現在の損害賠償基準は下記の4種類あります。

自動車損害賠償責任保険の保険金等及び
自動車損害賠償責任共済の共済金等の支払基準、自賠責基準
自動車対人賠償保険支払基準、任保険基準
東京三弁護士会交通事故処理委員会・日弁連交通事故相談センター東京支部
「民事交通事故訴訟・損害賠償算定基準」、赤い本
日弁連交通事故相談センター「交通事故損害賠償算定基準」、青本

上から説明しますと、自動車損害賠償責任保険の保険金等及び自動車損害賠償責任共済の共済金等の支払基準、いわゆる自賠責基準は自賠責(共済)保険における損害賠償を算定するときに使用される基準で、平成14年以降に発生した事故に適用されるものです。ちなみに、それ以前の事故には自動車損害賠償責任保険損害査定要綱が適用されます。

自動車対人賠償保険支払基準、いわゆる任意保険基準です。平成9年3月までは統一の基準がありましたが、現在は廃止され各社とも非公開で支払基準を作成しています。農協(JA)や共済なども独自に基準を作成しています。

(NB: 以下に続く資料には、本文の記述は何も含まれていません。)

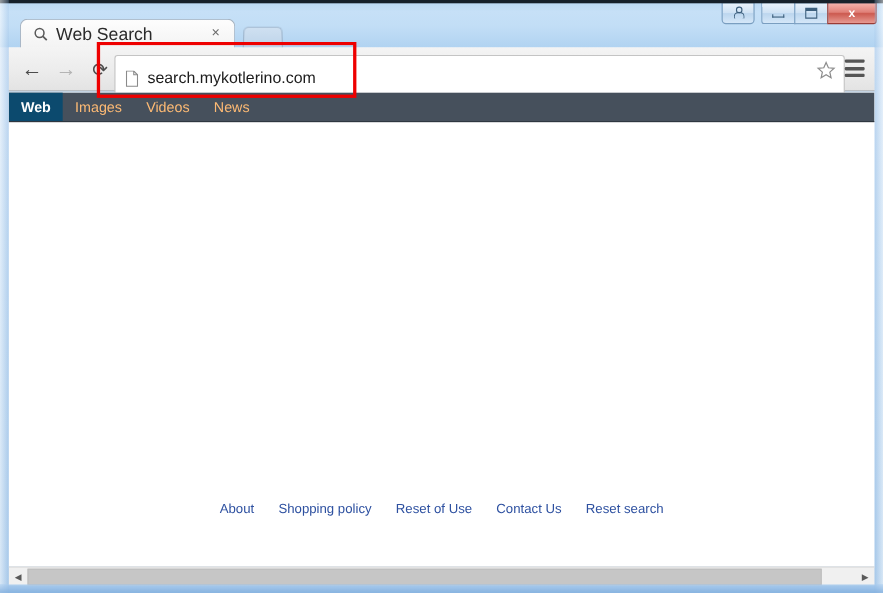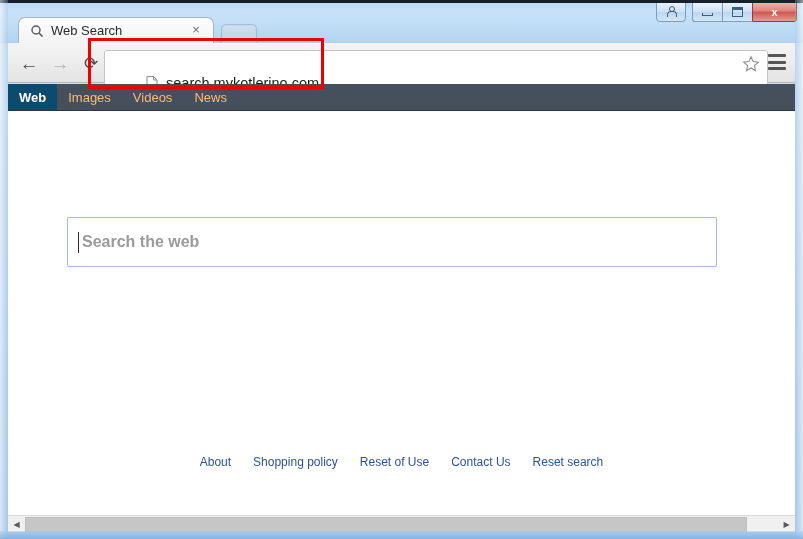--- a/index.html
+++ b/index.html
@@ -130,7 +130,7 @@
   .tab-label {
     position: absolute;
     left: 32px; top: 5px;
-    font-size: 13px;
+    font-size: 16px;
     color: #2b2b2b;
     white-space: nowrap;
   }

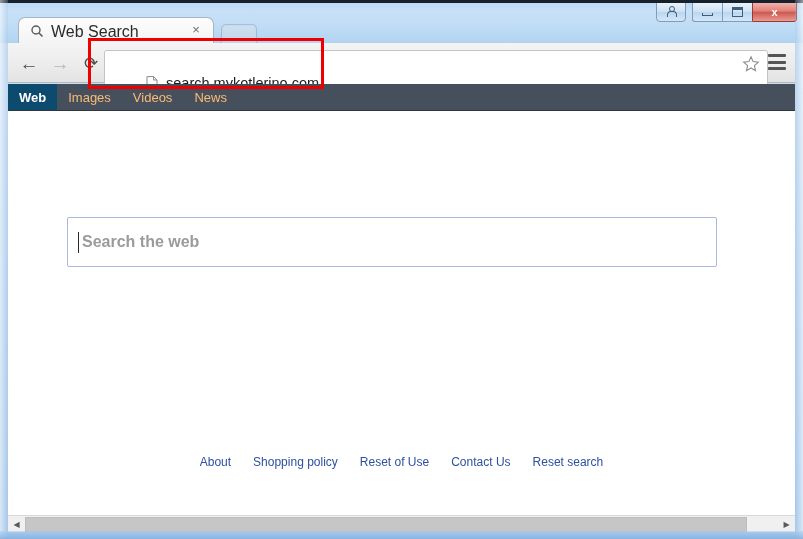--- a/index.html
+++ b/index.html
@@ -188,8 +188,7 @@
     border: 1px solid #c4c4c4;
     border-radius: 3px;
     display: flex;
-    align-items: flex-end;
-    padding-left: 32px;
+    align-items: center;
   }
   .url-docicon {
     margin-left: 9px;

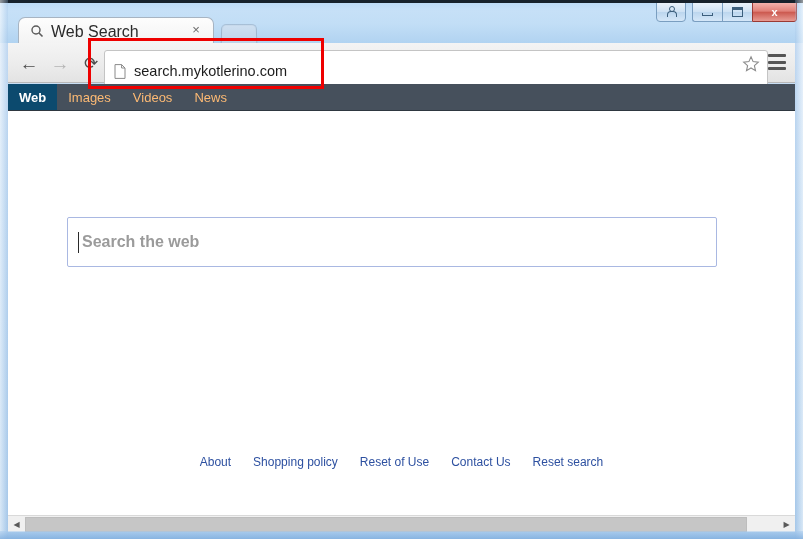--- a/index.html
+++ b/index.html
@@ -422,10 +422,6 @@
       </div>
     </div>
 
-    <div class="search-input">
-      <div class="search-caret"></div>
-      <div class="search-placeholder">Search the web</div>
-    </div>
 
 
     <div class="footer">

東京三弁護士会交通事故処理委員会・日弁連交通事故相談センター東京支部「民事交通事故訴訟・損害賠償算定基準」、いわゆる赤い本です。弁護士が裁判所の意見を聞きつつ作成したもので、裁判所もこれを参考資料として損害額を算定しているといわれているものです。人身事故だけではなく、物損や過失相殺の基準をあります。

日弁連交通事故相談センター「交通事故損害賠償算定基準」、いわゆる青本です。裁判例、実務、物価、賃金水準をを考慮して実務の指針として作成されています。全国版のために、地域の特性に合わせられるように、基準額には一定の幅もたせています。人身事故だけではなく、物損や過失相殺にも対応してあります。

自賠責基準の金額はやや低めに設定されていますが、被害者に重大な過失がなければ減額を行わない点など被害者救済に重きを置いています。